De Lid-Staten geven uiterlijk op 1 april 1984 de Commissie kennis van de totale invoer van de betrokken produkten, die tot en met 15 maart 1984 heeft plaatsgevonden en op het communautaire contingent is afgeboekt, alsmede eventueel van het gedeelte van hun aanvankelijk quotum dat zij in de reserve terugstorten.
Artikel 6
De Commissie houdt boek van de door de Lid-Staten overeenkomstig de artikelen 2 en 3 geopende quota, en brengt, zodra de opgaven haar bereiken, elke Lid-Staat op de hoogte van de in de reserves nog aanwezige hoeveelheden.
Zij stelt de Lid-Staten uiterlijk op 5 april 1984 in kennis van de stand der reserve, na de overeenkomstig artikel 5 verrichte terugstortingen. Zij ziet erop toe dat de opneming waardoor een van de reserves volledig wordt uitgeput, tot de nog beschikbare hoeveelheid beperkt blijft en deelt te dien einde aan de Lid-Staat die deze laatste opneming verricht mede, hoeveel het saldo bedraagt.
Artikel 7
1. De Lid-Staten nemen alle dienstige maatregelen opdat bij opening van de met toepassing van artikel 3 door hen opgenomen extra quota, de door hen ingevoerde hoeveelheden zonder onderbreking kunnen worden afgeboekt op hun gecumuleerd aandeel in de communautaire tariefcontingenten.
2. De Lid-Staten waarborgen de importeurs van de betrokken produkten vrije toegang tot de hun toegewezen quota.
3. De uitputtingsgraad van de quota van de Lid-Staten wordt vastgesteld op grond van de ingevoerde hoeveelheden van de betrokken produkten die bij de douane ten invoer in het vrije verkeer worden aangegeven.
Artikel 8
Op verzoek van de Commissie stellen de Lid-Staten de Commissie op de hoogte van de invoer van de betrokken produkten, die daadwerkelijk op hun quota is afgeboekt.
Artikel 9
De Lid-Staten en de Commissie werken nauw samen om te bereiken dat deze verordening wordt nagekomen.
Artikel 10
Deze verordening treedt in werking op 1 juli 1983.

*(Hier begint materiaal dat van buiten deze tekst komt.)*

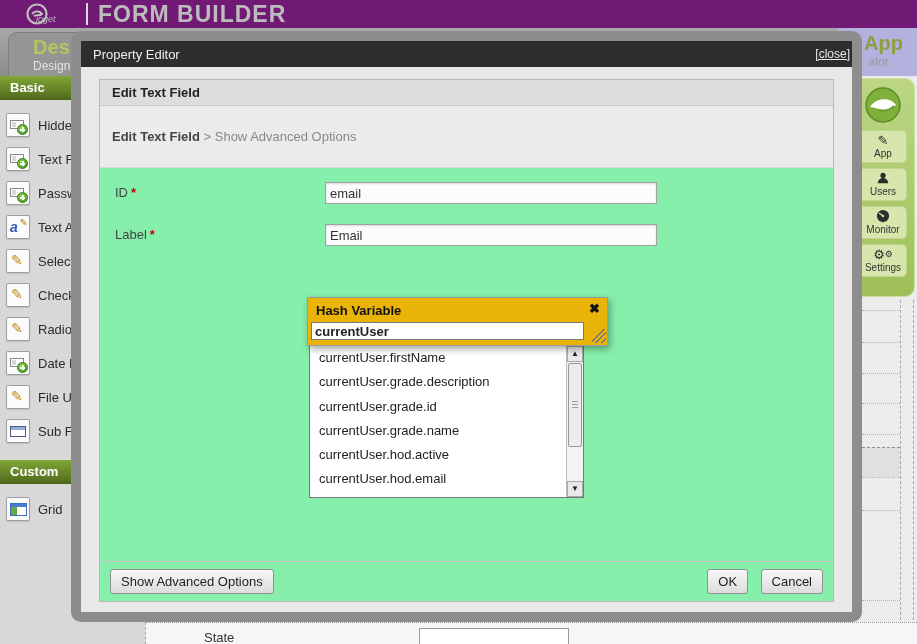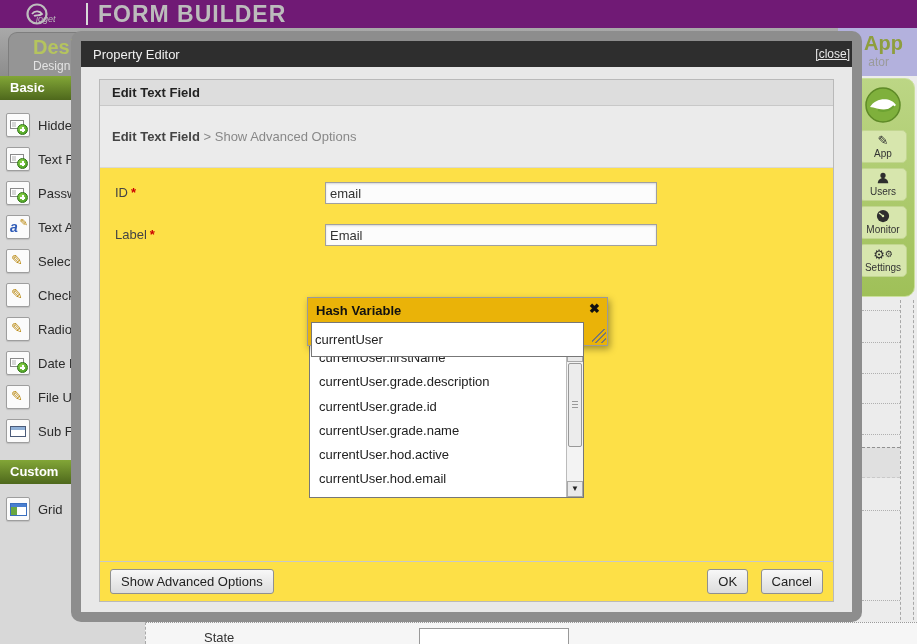--- a/index.html
+++ b/index.html
@@ -64,38 +64,38 @@
   .canvas-bottom { position:absolute; left:145px; top:622px; width:772px; height:22px; background:#f6f6f6; border-left:1px dashed #a8a8a8; border-top:1px dotted #9a9a9a; }
   .state-label { position:absolute; left:58px; top:7px; font-size:13px; color:#333; }
   .state-input { position:absolute; left:273px; top:5px; width:150px; height:22px; border:1px solid #999; background:#fff; }
 
   
   .modal { position:absolute; left:71px; top:31px; width:791px; height:591px; border:10px solid rgba(42,42,42,0.48); border-radius:10px; background:#e8e8e8; z-index:10; }
   .titlebar { height:26px; background:#2e2e2e; display:flex; align-items:center; justify-content:space-between; padding:0 2px 0 12px; }
   .dialog-title { color:#f0f0f0; font-size:13px; }
   .close-link { color:#e8e8e8; font-size:12px; text-decoration:underline; cursor:pointer; }
   .modal-body { height:545px; padding:12px 18px 10px 18px; }
-  .content-box { border:1px solid #b9b9b9; height:523px; display:flex; flex-direction:column; background:#fde047; }
+  .content-box { border:1px solid #b9b9b9; height:523px; display:flex; flex-direction:column; background:#86efac; }
   .box-header { background:#dddddd; border-bottom:1px solid #c8c8c8; padding:5px 12px; font-size:13px; font-weight:bold; color:#222; }
   .box-breadcrumb { background:#ebebeb; border-bottom:1px solid #d8d8d8; padding:23px 12px; font-size:13px; color:#888; }
   .bc-base { font-weight:bold; color:#444; }
   .box-fields { flex:1; padding:14px 0 0 15px; }
   .field-row { display:flex; align-items:flex-start; margin-bottom:20px; }
   .field-label { width:210px; font-size:13px; color:#444; padding-top:3px; }
   .req { color:#cc0000; font-weight:bold; margin-left:3px; }
   .text-input { width:332px; height:22px; border:1px solid #a0a0a0; background:#fcfcfc; box-shadow:inset 0 1px 2px rgba(0,0,0,0.15); font-size:13px; font-family:"Liberation Sans",sans-serif; color:#333; padding:2px 4px; }
   .box-footer { border-top:1px solid #c8c8c8; padding:7px 10px; display:flex; justify-content:space-between; align-items:center; }
   .btn { background:linear-gradient(#f8f8f8,#dcdcdc); border:1px solid #909090; border-radius:3px; font-size:13px; font-family:"Liberation Sans",sans-serif; color:#222; padding:4px 10px; cursor:pointer; }
   .footer-right .btn { margin-left:8px; }
 
   
   .hash-popup { position:absolute; left:307px; top:297px; width:301px; height:49px; background:#eab308; border:1px solid #9a9a9a; box-shadow:2px 3px 7px rgba(0,0,0,0.35); z-index:30; }
   .hv-title { position:absolute; left:8px; top:5px; font-size:13px; font-weight:bold; color:#111; }
   .hv-close { position:absolute; right:7px; top:3px; font-size:13px; font-weight:bold; color:#111; cursor:pointer; }
-  .hv-input { position:absolute; left:3px; top:24px; width:273px; height:35px; border:1px solid #777; font-size:13px; font-family:"Liberation Sans",sans-serif; padding:1px 3px; color:#222; }
+  .hv-input { position:absolute; left:3px; top:24px; width:273px; height:18px; border:1px solid #777; font-size:13px; font-family:"Liberation Sans",sans-serif; padding:1px 3px; color:#222;font-weight:bold; }
   .hv-grip { position:absolute; right:1px; bottom:2px; width:14px; height:14px; cursor:se-resize;
     background:linear-gradient(135deg, transparent 40%, #777 40%, #777 47%, transparent 47%, transparent 60%, #777 60%, #777 67%, transparent 67%, transparent 80%, #777 80%, #777 87%, transparent 87%); }
   .hash-list { position:absolute; left:309px; top:345px; width:275px; height:153px; background:#fff; border:1px solid #777; z-index:29; overflow:hidden; }
   .hash-list ul { list-style:none; }
   .hash-list li { height:24.3px; line-height:24px; padding-left:9px; font-size:13px; color:#222; cursor:pointer; white-space:nowrap; }
   .scrollbar { position:absolute; right:0; top:0; width:17px; height:151px; background:#f3f3f3; border-left:1px solid #bbb; }
   .sb-btn { display:block; width:16px; height:16px; background:#e9e9e9; border:1px solid #a8a8a8; font-size:8px; line-height:14px; text-align:center; color:#222; cursor:pointer; }
   .sb-up { position:absolute; top:0; left:0; }
   .sb-down { position:absolute; bottom:0; left:0; }
   .sb-thumb { position:absolute; left:1px; top:17px; width:14px; height:84px; background:#ececec; border:1px solid #999; border-radius:2px; cursor:pointer; }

Deze verordening is verbindend in al haar onderdelen en is rechtstreeks toepasselijk in elke Lid-Staat.
Gedaan te Luxemburg, 2 juni 1983.
Voor de Raad
De Voorzitter
N. BLUEM
(1) PB nr. L 182 van 16. 8. 1970, blz. 2.
(2) PB nr. L 382 van 31. 12. 1980, blz. 71.
(3) PB nr. L 111 van 30. 4. 1975, blz. 19.
(4) PB nr. L 54 van 5. 3. 1979, blz. 1.
(5) PB nr. L 326 van 23. 12. 1982, blz. 1.